La précarité financière des aînés : des faits à rectifier
Suite à la chronique intitulée « Le mythe de la précarité financière des aînés », publiée le 28 novembre dernier dans les pages de La Presse, l’Observatoire de la retraite souhaite préciser certains faits. Deux affirmations ont principalement retenu notre attention et nous croyons qu’elles méritent d’être nuancées. S’il est exact de dire que les aînés se retrouvent moins sous le seuil de pauvreté (d’après la Mesure du panier de consommation [MPC]) que les autres groupes d’âge et que le taux de remplacement est élevé chez les personnes qui ont gagné de faibles revenus durant la vie active, il faut toutefois regarder les faits en face.
Le programme fédéral de la Sécurité de la vieillesse comprend la Pension de la sécurité de la vieillesse (PSV) ainsi que le Supplément de revenu garanti (SRG). Pour une personne aînée âgée entre 65 et 74 ans ne recevant que les montants du programme de la Sécurité de la Vieillesse, le montant maximal combiné (PSV+SRG) pour une personne seule est de 1815 $ par mois au dernier trimestre de 2024. Les personnes seules et sans contraintes à l’emploi sur l’aide sociale ont en 2024 des allocations de 807 $ par mois. Un calcul simpliste afin de montrer comment se calcule le taux de remplacement nous amène à un taux de 225 % pour une personne passant de l’aide sociale au programme de la Sécurité de la vieillesse, un taux très élevé.
Cependant, et ce que des associations d’aînés et de retraités avancent avec raison, est qu’il est tout à fait possible d’avoir un taux de remplacement du revenu important et/ou un faible taux de pauvreté et d’avoir de faibles revenus. Il est possible d’avoir un taux de remplacement de 225 % et de ne gagner que 1815 $ par mois (21 780 $ par année) à la retraite. Il est très difficile de ne vivre qu’avec 21 780 $ par année en 2024, peu importe si ce montant permet d’être au-dessus ou non du seuil de pauvreté calculé selon la MPC. Notre système de retraite, de manière générale, fait en sorte que les personnes avec les taux de remplacement les plus élevés sont dans le bas de l’échelle de revenu et que les personnes ayant les plus hauts revenus durant leur vie active ont aussi les taux de remplacement les plus faibles, même si leur revenu à la retraite est supérieur aux personnes ayant des taux de remplacement plus élevés.
Le taux de pauvreté peut être mesuré de différentes manières. Un autre indicateur fréquemment utilisé est celui de la Mesure de faible revenu (MFR). Celui-ci est fixé sur une proportion (généralement 50 %) du revenu médian de l’ensemble de la population.

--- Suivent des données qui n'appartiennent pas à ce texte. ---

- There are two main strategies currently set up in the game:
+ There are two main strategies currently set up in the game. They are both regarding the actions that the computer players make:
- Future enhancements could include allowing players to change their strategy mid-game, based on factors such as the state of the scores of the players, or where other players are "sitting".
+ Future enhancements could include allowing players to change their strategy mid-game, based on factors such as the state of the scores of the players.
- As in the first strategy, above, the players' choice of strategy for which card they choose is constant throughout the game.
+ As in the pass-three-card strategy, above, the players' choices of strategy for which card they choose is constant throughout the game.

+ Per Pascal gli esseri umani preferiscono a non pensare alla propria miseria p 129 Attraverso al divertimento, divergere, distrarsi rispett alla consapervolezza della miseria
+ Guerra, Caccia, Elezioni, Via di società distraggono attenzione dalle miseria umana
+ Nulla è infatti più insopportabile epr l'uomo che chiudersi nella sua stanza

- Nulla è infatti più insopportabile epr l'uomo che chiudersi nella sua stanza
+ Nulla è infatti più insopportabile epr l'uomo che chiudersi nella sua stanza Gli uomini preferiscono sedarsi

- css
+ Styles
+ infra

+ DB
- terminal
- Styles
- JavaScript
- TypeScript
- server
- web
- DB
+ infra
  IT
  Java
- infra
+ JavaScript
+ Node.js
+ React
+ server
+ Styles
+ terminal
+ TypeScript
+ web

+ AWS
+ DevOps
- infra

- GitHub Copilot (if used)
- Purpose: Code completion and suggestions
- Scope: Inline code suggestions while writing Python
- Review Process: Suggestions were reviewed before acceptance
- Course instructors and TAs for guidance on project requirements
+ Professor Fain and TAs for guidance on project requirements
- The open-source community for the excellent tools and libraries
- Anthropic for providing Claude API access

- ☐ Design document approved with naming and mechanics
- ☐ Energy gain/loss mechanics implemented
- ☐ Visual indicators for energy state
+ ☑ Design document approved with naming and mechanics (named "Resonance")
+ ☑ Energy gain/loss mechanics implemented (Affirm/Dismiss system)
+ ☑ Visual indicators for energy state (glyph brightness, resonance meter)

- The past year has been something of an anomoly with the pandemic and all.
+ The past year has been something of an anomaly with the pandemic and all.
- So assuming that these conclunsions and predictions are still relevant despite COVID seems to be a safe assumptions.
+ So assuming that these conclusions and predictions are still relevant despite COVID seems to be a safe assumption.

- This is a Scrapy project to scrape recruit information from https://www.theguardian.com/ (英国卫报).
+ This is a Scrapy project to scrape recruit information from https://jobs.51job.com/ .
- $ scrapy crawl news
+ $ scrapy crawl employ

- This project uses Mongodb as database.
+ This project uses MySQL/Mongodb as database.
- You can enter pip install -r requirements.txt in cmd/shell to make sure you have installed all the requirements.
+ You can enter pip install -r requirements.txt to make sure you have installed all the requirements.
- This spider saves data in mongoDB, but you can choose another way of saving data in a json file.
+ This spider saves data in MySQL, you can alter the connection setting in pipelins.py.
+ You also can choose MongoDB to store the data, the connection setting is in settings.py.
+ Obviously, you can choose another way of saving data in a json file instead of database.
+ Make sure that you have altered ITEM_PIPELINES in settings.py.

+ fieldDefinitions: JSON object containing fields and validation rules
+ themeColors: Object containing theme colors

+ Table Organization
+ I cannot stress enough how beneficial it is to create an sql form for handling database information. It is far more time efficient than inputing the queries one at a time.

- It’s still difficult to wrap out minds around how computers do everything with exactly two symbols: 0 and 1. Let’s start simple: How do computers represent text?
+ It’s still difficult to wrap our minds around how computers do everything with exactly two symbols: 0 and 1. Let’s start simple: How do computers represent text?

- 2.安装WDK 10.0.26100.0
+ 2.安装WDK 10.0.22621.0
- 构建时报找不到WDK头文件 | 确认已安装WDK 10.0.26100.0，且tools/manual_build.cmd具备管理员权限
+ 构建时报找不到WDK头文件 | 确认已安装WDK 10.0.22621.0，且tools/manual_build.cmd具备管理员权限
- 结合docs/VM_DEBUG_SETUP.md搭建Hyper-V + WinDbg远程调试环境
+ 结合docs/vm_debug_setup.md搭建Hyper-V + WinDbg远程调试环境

Puisque les revenus des personnes aînées augmentent moins vite que ceux de l’ensemble de la population (les revenus d’emploi augmentent d’environ 3 % par année contrairement à environ 2 % pour l’inflation), le taux de pauvreté des 65 ans et plus mesuré par la MFR augmente depuis quelques décennies.
Le taux de remplacement, le taux de pauvreté et les actifs sont des indicateurs intéressants, mais insuffisants afin d’évaluer la situation financière des personnes aînées. Allons au cœur de l'enjeu. Que disent les statistiques sur le revenu annuel des personnes aînées ? Au dernier recensement, le revenu annuel médian des personnes de 65 ans et plus était de 30 000 $ (35 300 $ en dollars de 2024). Cela veut dire que la moitié des personnes aînées vivaient avec moins de ce montant. Plus précisément, c’étaient 39 % des personnes de 65 ans et plus qui vivaient avec moins de 25 000 $ (29 400 $ en dollars de 2024) par année et 19 % qui vivaient avec moins de 20 000 $ (23 530 $ en dollars de 2024) par année.
Quant à l’actif financier, celui-ci sert à être décaissé et ainsi contribuer au revenu de retraite. Force est d’admettre que cet actif net accumulé durant la carrière, bien qu’il puisse sembler intéressant et élevé pour certains d’un premier abord, ne permet pas aux personnes aînées de bénéficier de revenus suffisants et d’un niveau de vie confortable pour la majorité d’entre eux. On est loin de la coupe aux lèvres en matière de revenu des personnes aînées et beaucoup reste à faire en ce domaine.